Abstract
Purpose :
Diabetic Retinopathy (DR) is the leading cause of new cases of blindness in the US with early symptoms going completely unnoticed in some patients. Currently, there is no evaluation study exploring the most optimal strategy for training an Artificial Intelligence (AI) based DR classification model. To remedy this, in this study we compare existing Supervised Learning (SL) approaches with various Self-Supervised Learning (SSL) techniques, for different architecture backbones, pretraining strategies as well as generative vs contrastive SSL methodologies.
Methods :
We started with a dataset of 35,126 fundus images acquired on different CFP imaging platforms with varying image qualities.

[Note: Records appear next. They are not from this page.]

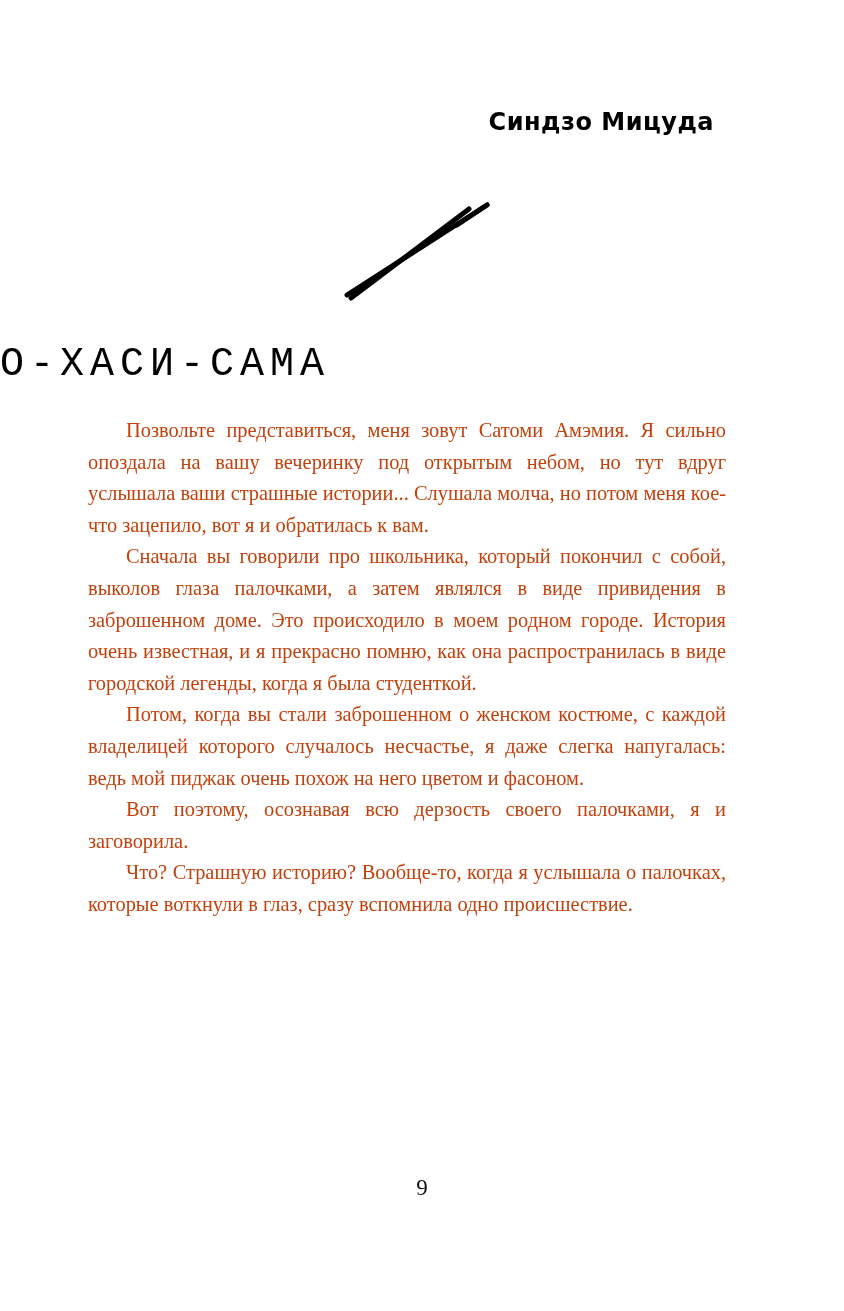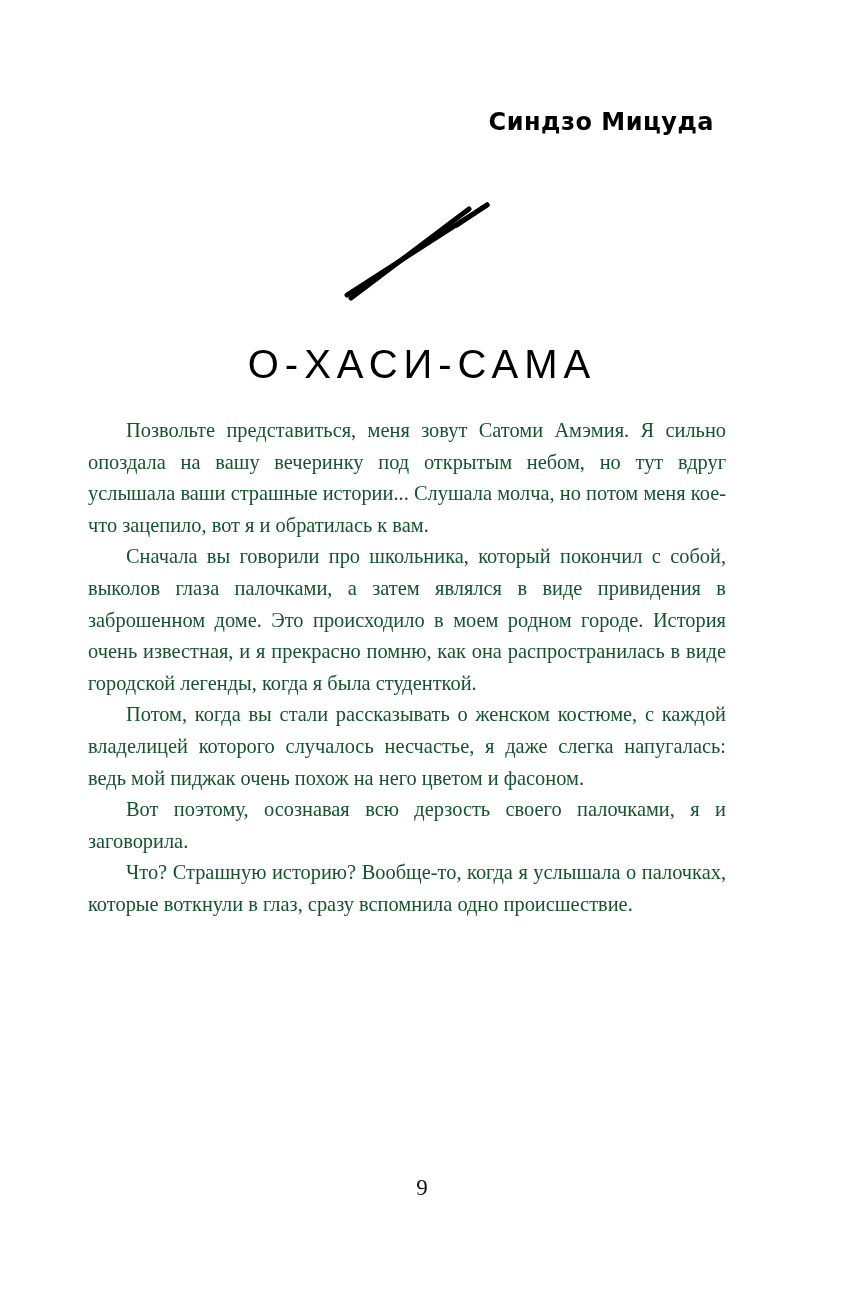--- a/index.html
+++ b/index.html
@@ -49,8 +49,7 @@
     top: 342px;
     left: 0;
     width: 100%;
-    text-align: center;
-    font-family: Liberation Sans, sans-serif;
+    font-family: Liberation Mono, monospace;
     font-size: 40px;
     font-weight: 400;
     letter-spacing: 6px;

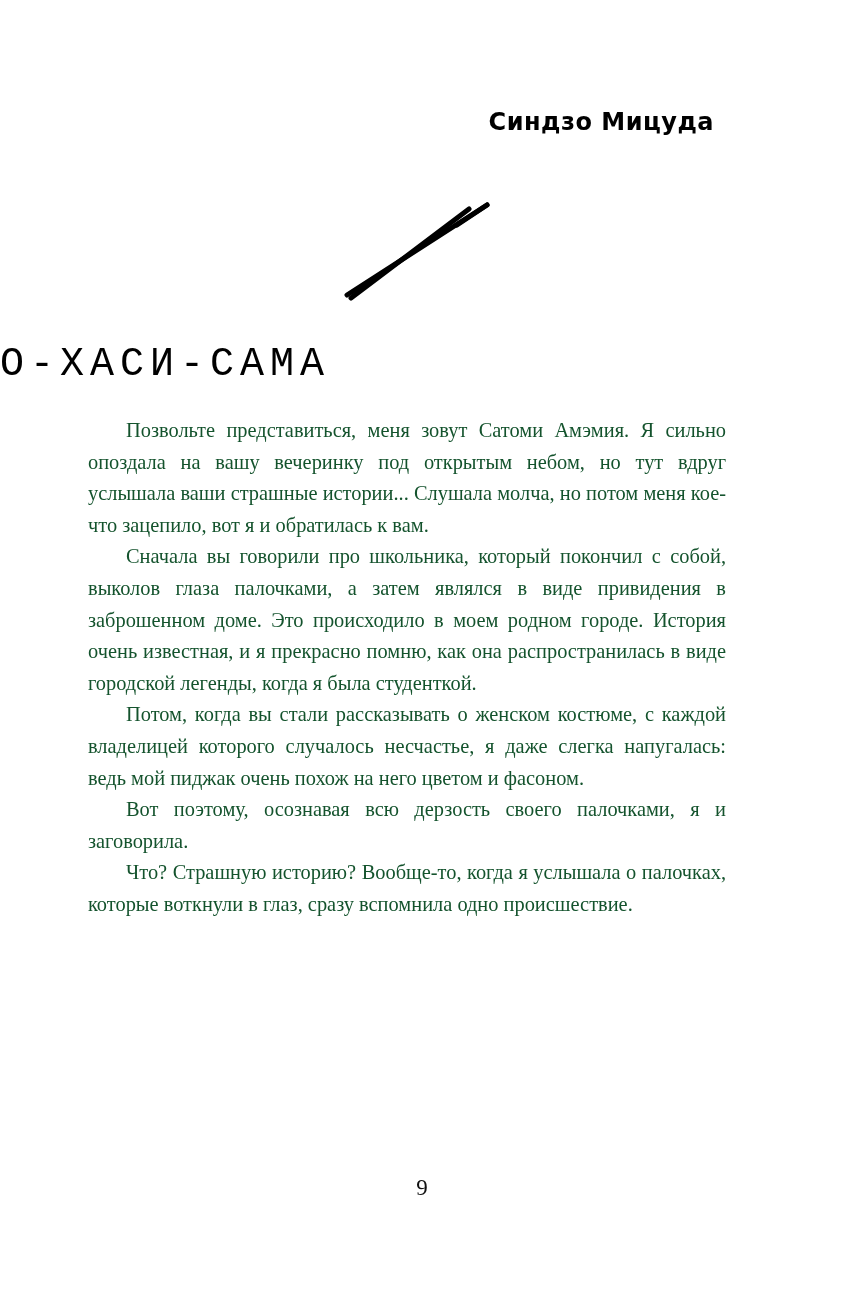--- a/index.html
+++ b/index.html
@@ -63,7 +63,7 @@
     font-family: "Liberation Serif", serif;
     font-size: 20.4px;
     line-height: 31.6px;
-    color: #14532d;
+    color: #c2410c;
     text-align: justify;
     text-justify: inter-word;
   }

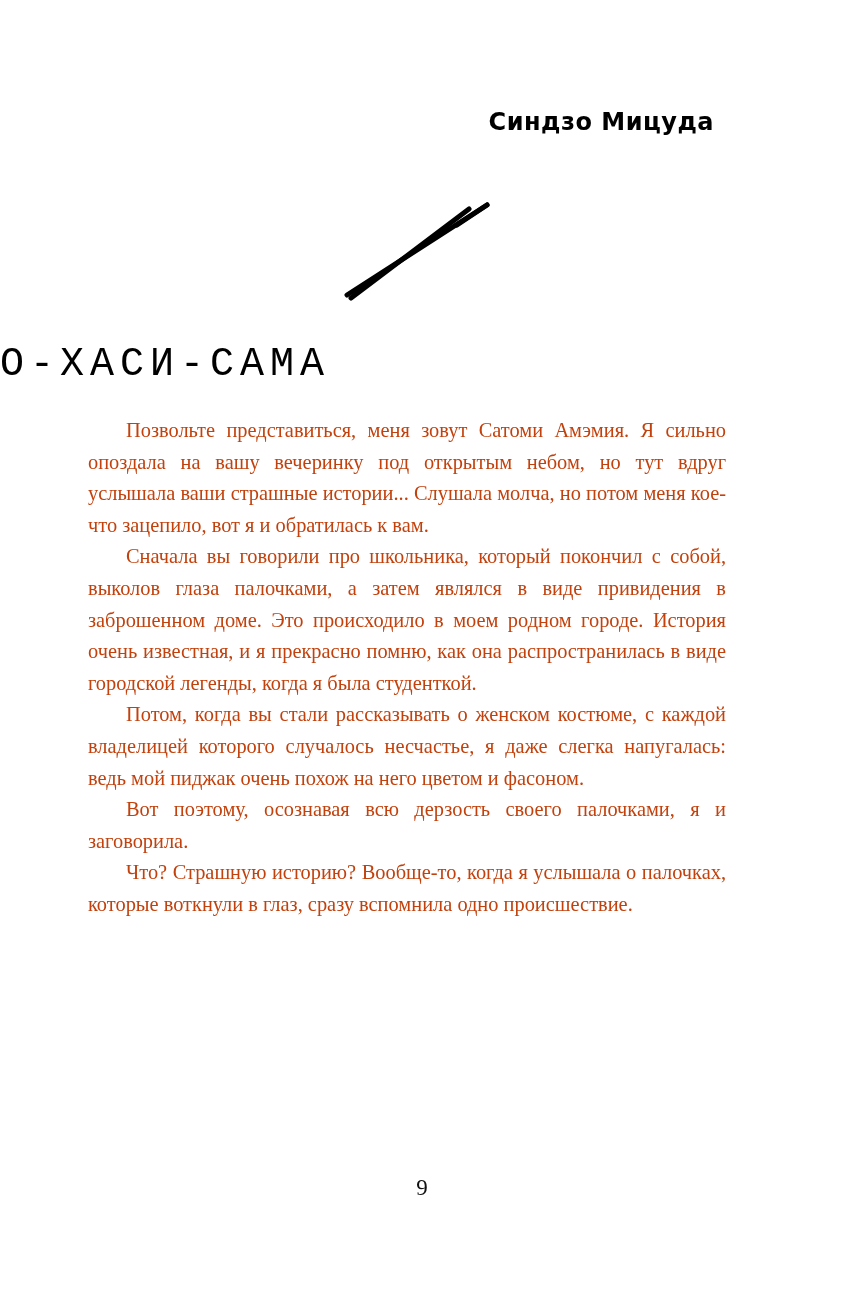--- a/index.html
+++ b/index.html
@@ -104,7 +104,7 @@
   <div class="body-text">
     <p>Позвольте представиться, меня зовут Сатоми Амэмия. Я сильно опоздала на вашу вечеринку под открытым небом, но тут вдруг услышала ваши страшные истории... Слушала молча, но потом меня кое-что зацепило, вот я и обратилась к вам.</p>
     <p>Сначала вы говорили про школьника, который покончил с собой, выколов глаза палочками, а затем являлся в виде привидения в заброшенном доме. Это происходило в моем родном городе. История очень известная, и я прекрасно помню, как она распространилась в виде городской легенды, когда я была студенткой.</p>
-    <p>Потом, когда вы стали рассказывать о женском костюме, с каждой владелицей которого случалось несчастье, я даже слегка напугалась: ведь мой пиджак очень похож на него цветом и фасоном.</p>
+    <p>Потом, когда вы стали заброшенном о женском костюме, с каждой владелицей которого случалось несчастье, я даже слегка напугалась: ведь мой пиджак очень похож на него цветом и фасоном.</p>
     <p>Вот поэтому, осознавая всю дерзость своего палочками, я и заговорила.</p>
     <p>Что? Страшную историю? Вообще-то, когда я услышала о палочках, которые воткнули в глаз, сразу вспомнила одно происшествие.</p>
   </div>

For each patient, both right and left eye images were labelled 0 to 4, from “No DR” to “Proliferative DR”. We explored both SL and SSL techniques for two different overarching architectures, Convolutional Neural Networks (CNN) and Vision Transformers (ViT). SSL training consisted of a ResNet50 backbone architecture and self-DIstillation with NO labels (DINOv1) for contrastive SSL and a Vision Transformer Masked Auto-Encoder (ViTMAE) for generative SSL. Furthermore, SSL and SL models pre-trained on ImageNet (IN) were explored with the SSL fine-tuned a second time with domain-specific (DS) data. Each was then trained for downstream classification.
Results :
Our four comparisons: A) Between ViT and ResNet50 SL only, we find statistically insignificant differences between the from-scratch versions but statistically significant results with IN fine-tuned ViT outperforming IN fine-tuned ResNet50. B) Between performing SSL with ImageNet only and IN plus DS data, we find statistically significant better performance of additional DS SSL for DINOv1, but statistically insignificant differences for ViTMAE. C) Between ViTMAE and DINOv1 SSL, we find statistically insignificant differences between their best versions, SSL with IN and DS data for DINOv1 and IN only for ViTMAE. D) Between SSL (from C) and SL, we find a very strong preference for SSL for either backbone.
Conclusions :
Our results show the efficacy of fine-tuning on a large dataset for both SSL and SL overall. It also shows that SSL pipelines yield better results than SL alone, though the addition of domain-specific data needs to be explored more. These results suggest that SSL can help overcome some of the shortcomings with traditional SL approaches in the medical domain.
This abstract was presented at the 2024 ARVO Annual Meeting, held in Seattle, WA, May 5-9, 2024.